We counted to three—the mountain erupted, raining
fishhooks in sudden sunset. There was no name for our terror.
We scrambled back into folding water and trembled.

Galaxies gyred above us in spilled-milk sky.
The sea sighed and we slept floating, dreaming dreams
we had learned by heart. We practiced being alive—
never knowing the gist of snow or magnetic green fire.

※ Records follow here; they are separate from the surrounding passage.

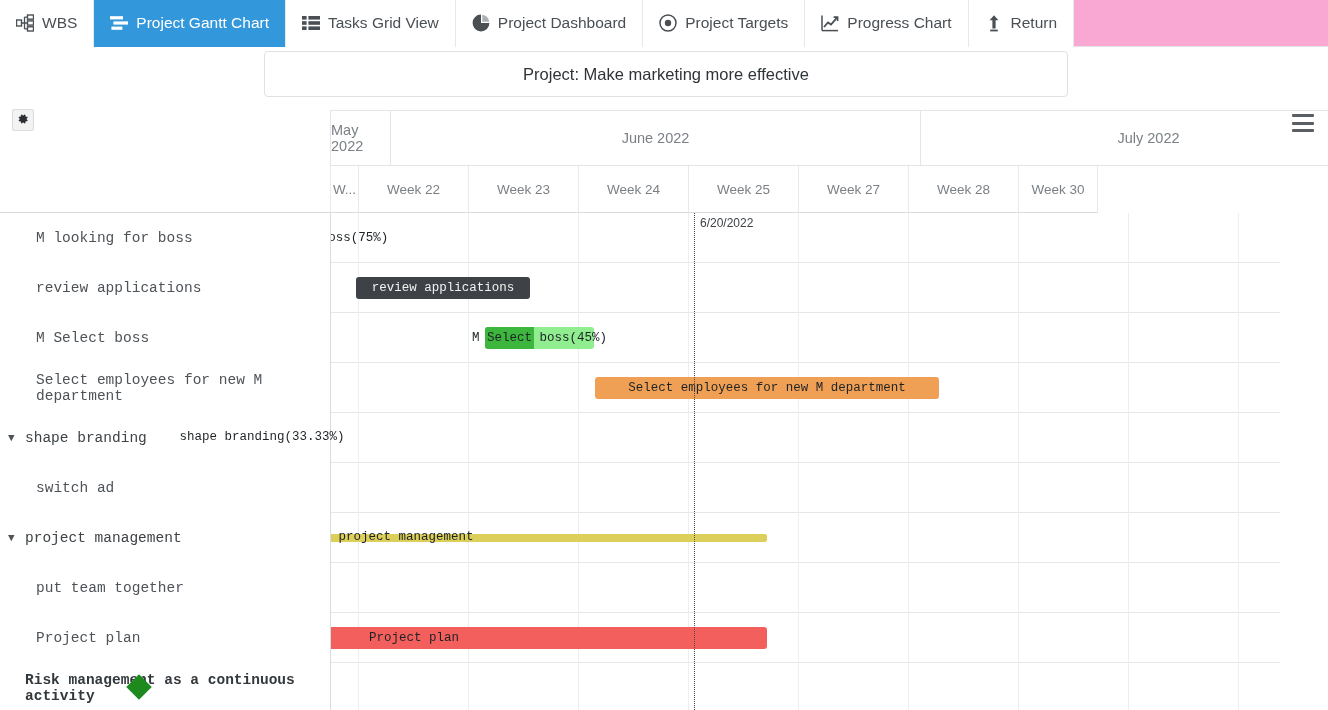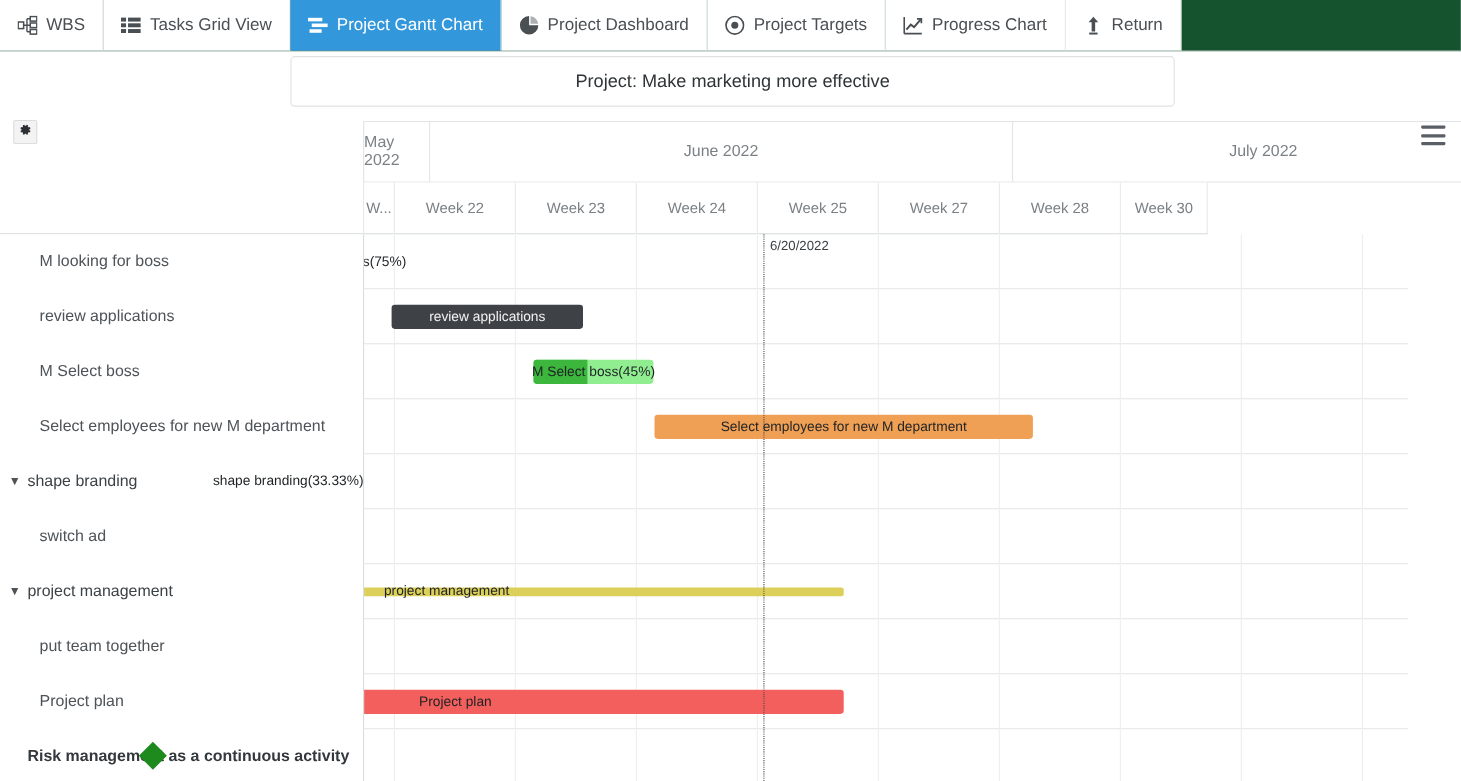--- a/index.html
+++ b/index.html
@@ -15,10 +15,10 @@
   .navbar {
     position: absolute; left: 0; top: 0;
     width: 1328px; height: 47px;
-    background: #14532d;
+    background: #f9a8d4;
     border-bottom: 1px solid #e2e4e6;
     display: flex;
-    align-items: flex-end;
+    align-items: center;
   }
   .nav-tab {
     display: flex; align-items: center; gap: 8px;

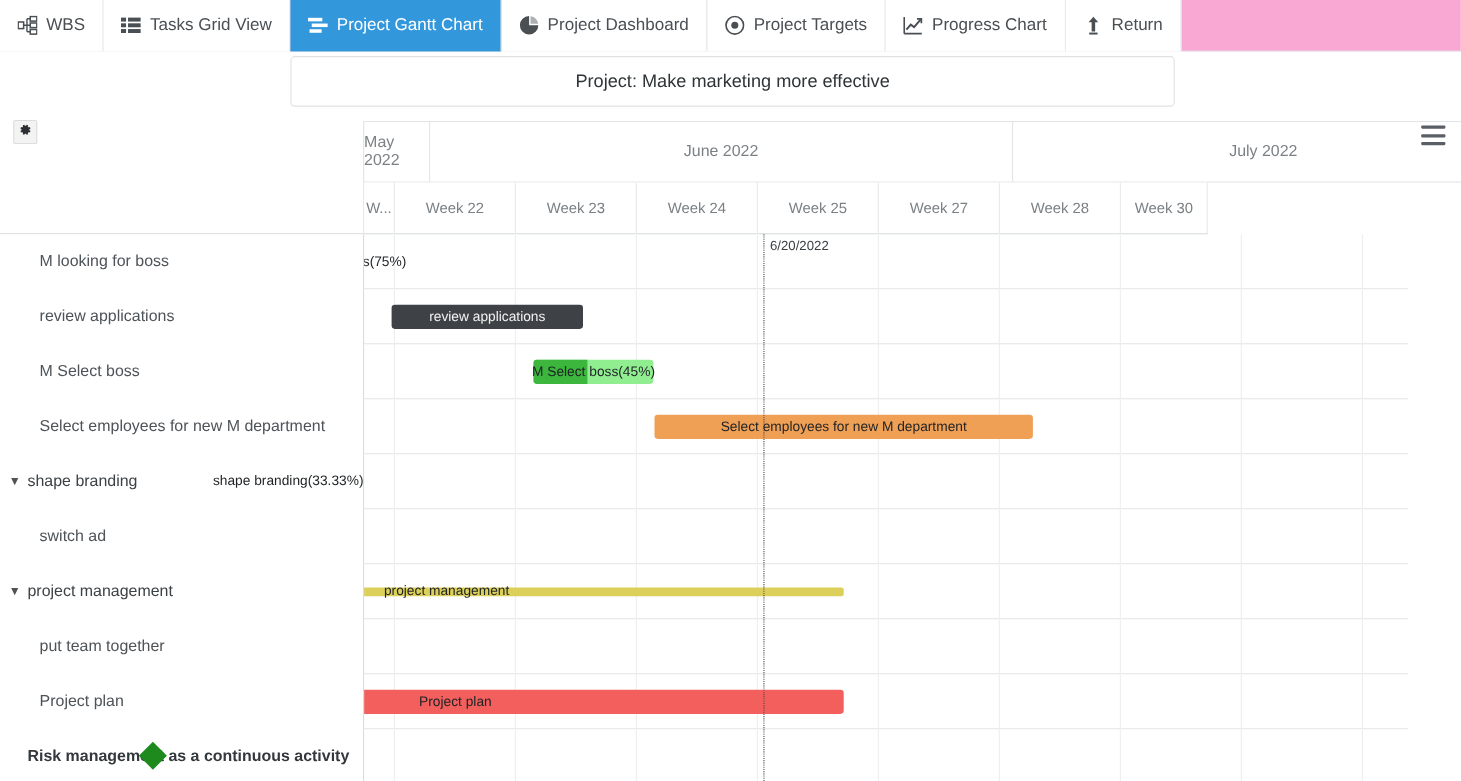--- a/index.html
+++ b/index.html
@@ -250,6 +250,17 @@
     <span>WBS</span>
   </div>
 
+  <div class="nav-tab active">
+    <span class="ico">
+      <svg width="18" height="18" viewBox="0 0 18 18">
+        <rect x="0" y="2.2" width="13" height="3.2" fill="#ffffff"></rect>
+        <rect x="3.4" y="7.4" width="14.6" height="3.2" fill="#ffffff"></rect>
+        <rect x="1.4" y="12.6" width="11" height="3.2" fill="#ffffff"></rect>
+      </svg>
+    </span>
+    <span>Project Gantt Chart</span>
+  </div>
+
   <div class="nav-tab">
     <span class="ico">
       <svg width="18" height="18" viewBox="0 0 18 18">
@@ -262,17 +273,6 @@
       </svg>
     </span>
     <span>Tasks Grid View</span>
-  </div>
-
-  <div class="nav-tab active">
-    <span class="ico">
-      <svg width="18" height="18" viewBox="0 0 18 18">
-        <rect x="0" y="2.2" width="13" height="3.2" fill="#ffffff"></rect>
-        <rect x="3.4" y="7.4" width="14.6" height="3.2" fill="#ffffff"></rect>
-        <rect x="1.4" y="12.6" width="11" height="3.2" fill="#ffffff"></rect>
-      </svg>
-    </span>
-    <span>Project Gantt Chart</span>
   </div>
 
   <div class="nav-tab">

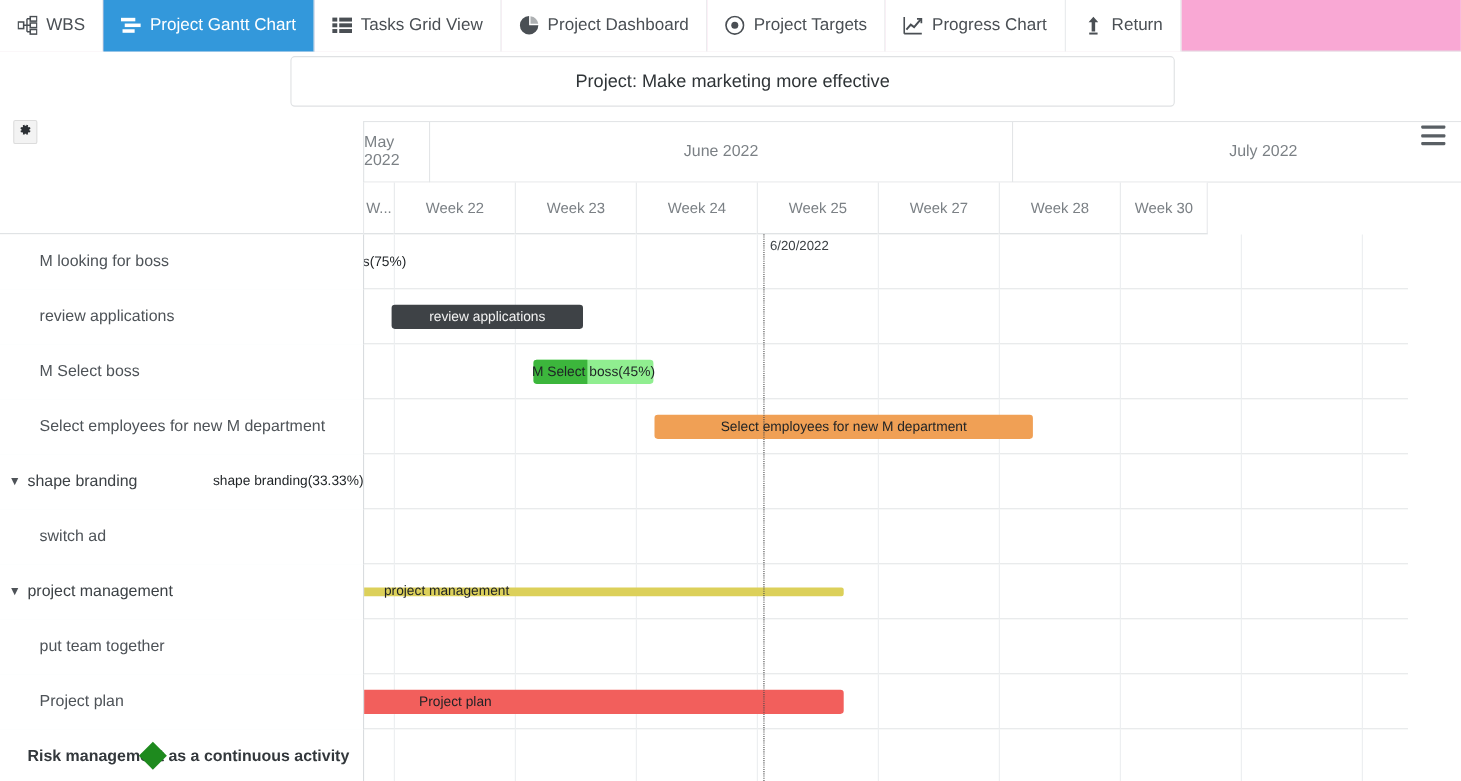--- a/index.html
+++ b/index.html
@@ -129,6 +129,7 @@
     position: absolute; left: 0; top: 110px;
     width: 1280px; height: 497px;
     overflow: hidden;
+    font-family: Liberation Mono, monospace;
   }
   .row {
     position: relative;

Dale Champlin, graphic designer, illustrator, and copywriter, now devotes most of her time to writing poetry. She is currently working on two collections, Leda, and Feathers, a series of monochords about birds. Champlin is the editor of the Oregon Poetry Association’s 2017 Verseweavers and board member of the OPA. She is also current director of Conversations With Writers. Champlin’s work has been or will be published in Social Justice Poetry, VoiceCatcher, and Mojave River Press among others.

Yeva Chisholm

To See with Eyes Unclouded–12″ x 8.5″ Collage

Yeva Chisholm is a collage artist and poet from the Willamette Valley, recently relocated to Santa Fe, New Mexico, where she is devoting her time to learning the art of belly dance, expressing herself on a visceral, body level. In her collage and poetry, she is constantly inspired by nature and human interaction. 

.chisaraokwu.

Salt III:  Breathe

The first time we smell the air we wail and cry.
— King Lear

For a long time afterwards
I’d catch myself holding
my breath. That is to say
stop myself
from inhaling the air
now filled with war’s afterbirth: blood / dust / & salt.
‌                In primary school, we learned that
humans inhale oxygen & exhale
carbon dioxide — waste.
The air, then, must be filled
with the dead’s last breath.

Last night, I dreamt that I was
a dying fish caught
in the dregs of the Benue River.
On its banks, bony men
with oil skin packed salt mixed
with saliva onto their wounds
then howled. The air, thick
& grief-stricken,
wormed its way to where I lay.
Waste.

.chisaraokwu. is an American Nigerian poet & healthcare futurist.  A lover of fantasy fiction and mythology, she splits her time between the US and southern Italy.